Dans un souci de cohérence avec le calendrier des opérations électorales et de facilitation du travail des éditeurs, notamment en raison du grand nombre de candidats déclarés ou présumés aspirant à ce stade de la campagne à concourir à l’élection, il pourrait être envisagé de fixer l’entrée en vigueur de la recommandation à la date d’ouverture de la période de recueil des parrainages des candidats, à savoir, en application du II de l’article 2 du décret du 8 mars 2001 précité, le jour de la publication du décret de convocation des électeurs.
Cette évolution nécessiterait toutefois que le décret du 8 mars 2001 soit modifié de manière à ce que le jour à compter duquel s’ouvre la période de recueil des parrainages corresponde à une date fixe, connue à l’avance (par exemple, le Xème lundi précédant la date limite de réception par le Conseil constitutionnel des parrainages).
N° 2 (Arcom) : dissocier le temps de parole du temps d’antenne.
L’appréciation du respect des principes d’équité et d’égalité par l’Arcom porte, d’une part, sur le temps de parole des candidats et de leurs soutiens et, d’autre part, sur le temps d’antenne de ces mêmes candidats et soutiens. Le temps d’antenne est l’addition du temps de parole des candidats, des interventions de soutien à leur candidature et de l’ensemble des commentaires et séquences qui leur sont consacrées, dès lors qu’ils ne leur sont pas explicitement défavorables.
Cette imbrication est souvent source de confusion pour le public et les observateurs et de difficultés pour les éditeurs.
Dans un souci de clarification, l’Arcom pourrait modifier sa recommandation afin de dissocier, à l’avenir, le temps de parole, qui est le temps pendant lequel un candidat ou ses soutiens s’expriment, du temps éditorial, qui représente l’ensemble des séquences consacrées à un candidat.
N° 3 (Arcom) : réserver la prise en compte du temps d’antenne à la deuxième période et à la troisième période qui correspond à la campagne électorale.

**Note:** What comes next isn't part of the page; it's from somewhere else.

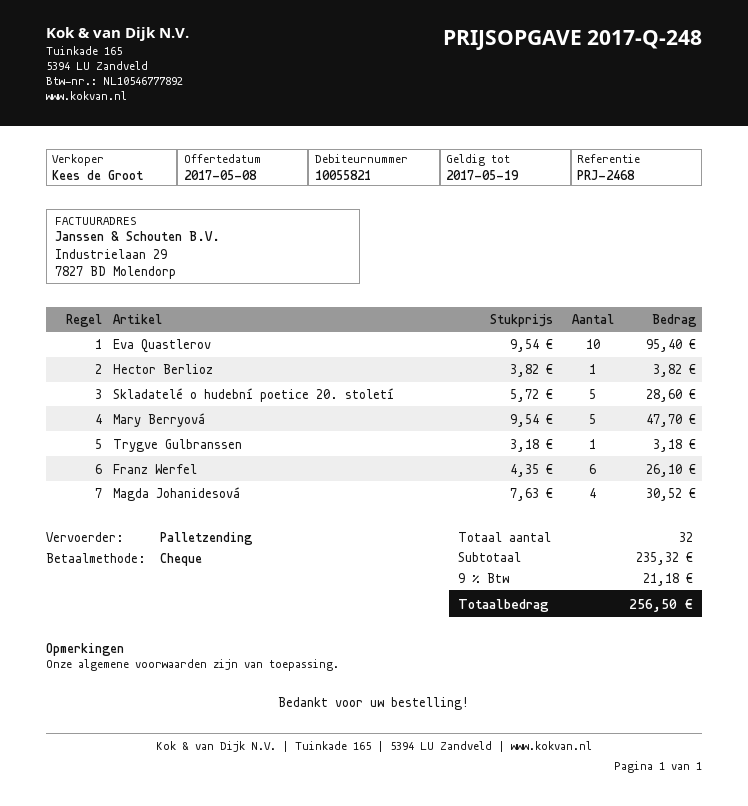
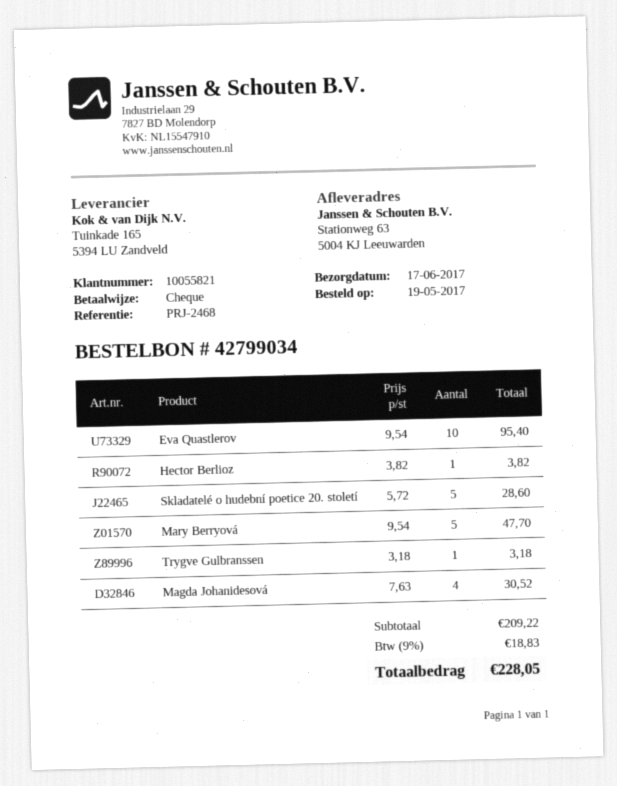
Franz Werfel: 6 x 4.35 = 26.10 -> none
subtotal: 235.32 -> 209.22
tax: 9% = 21.18 -> 9% = 18.83
total: 256.50 -> 228.05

L’Arcom pourrait modifier sa recommandation afin de ne plus demander aux éditeurs de décompter le temps éditorial depuis l’entrée en vigueur de cette recommandation jusqu’à la veille de la publication de la liste des candidats par le Conseil constitutionnel, période pendant laquelle le principe d’équité s’applique entre les candidats déclarés ou présumés.

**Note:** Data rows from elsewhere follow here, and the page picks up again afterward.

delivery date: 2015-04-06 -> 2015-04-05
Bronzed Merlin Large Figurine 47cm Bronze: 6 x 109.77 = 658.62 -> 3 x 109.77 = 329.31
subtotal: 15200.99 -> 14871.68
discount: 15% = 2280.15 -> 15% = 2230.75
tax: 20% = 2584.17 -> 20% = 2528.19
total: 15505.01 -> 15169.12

« N° 4(Arcom) : réexaminer les modalités d’application des dispositions garantissant des conditions de programmation comparables aux candidats.
L’Arcom se propose de réexaminer les modalités d’application des dispositions relatives aux « conditions de programmation comparables » telles que prévues au I bis de l’article 3 de la loi du 6 novembre 1962 relative à l’élection du Président de la République au suffrage universel. Consciente des difficultés rencontrées par les éditeurs pour respecter les principes d’équité et d’égalité dans le cadre de quatre tranches horaires (0h-6h ; 6h- 9h ; 9h- 18h ; 18h-24h) pendant la deuxième période et la campagne électorale, l’Arcom recherchera les moyens d’en assouplir les contraintes.

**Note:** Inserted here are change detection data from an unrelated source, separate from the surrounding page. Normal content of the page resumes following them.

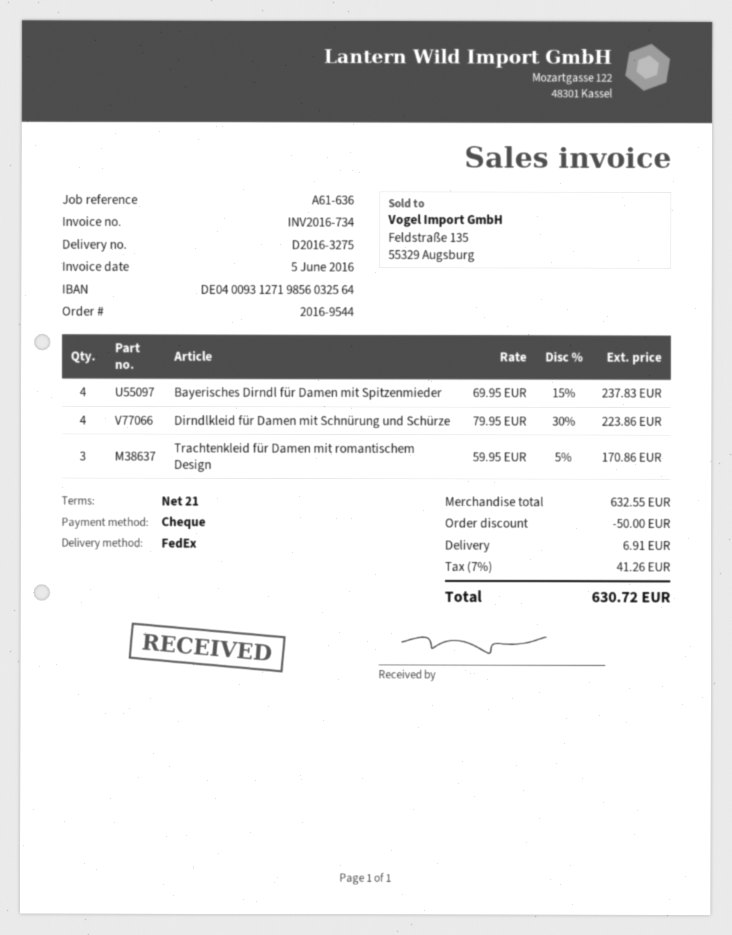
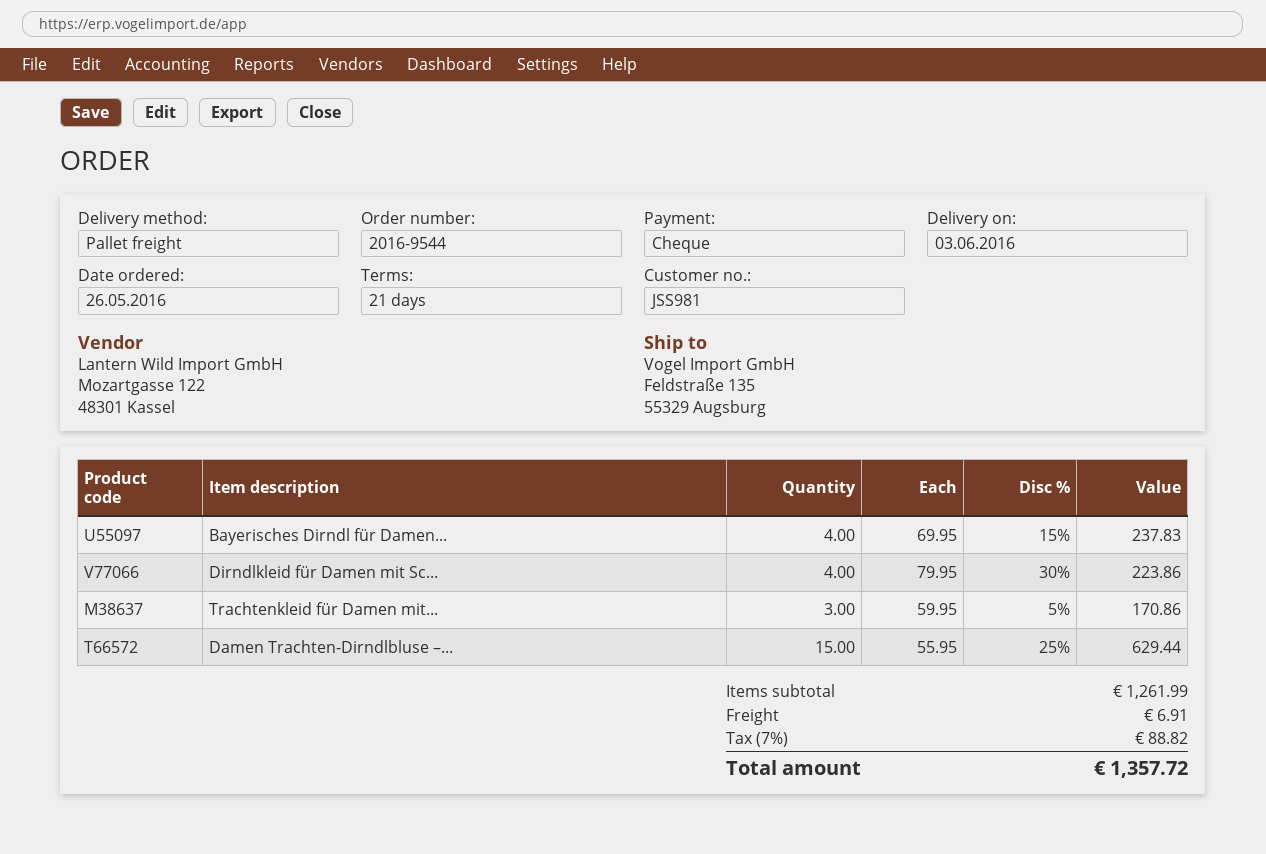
shipping method: FedEx -> pallet freight
Damen Trachten-Dirndlbluse –...: none -> 15 x 55.95 - 25% = 629.44
subtotal: 632.55 -> 1261.99
discount: 50.00 -> none
tax: 7% = 41.26 -> 7% = 88.82
total: 630.72 -> 1357.72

Cette proposition doit être soumise à l’appréciation du Conseil constitutionnel.
N° 5 (Arcom) : généraliser l’accessibilité en langue des signes des émissions des campagnes audiovisuelles officielles nationales
La mise en œuvre d’une accessibilité renforcée au cours de la campagne audiovisuelle officielle du Président de la République puis lors des élections législatives a permis aux personnes sourdes ou malentendantes d’avoir accès en langue des signes à la totalité des spots diffusés à la télévision. Les candidats et partis politiques ont pleinement et rapidement intégré ce dispositif dans la réalisation de leurs émissions.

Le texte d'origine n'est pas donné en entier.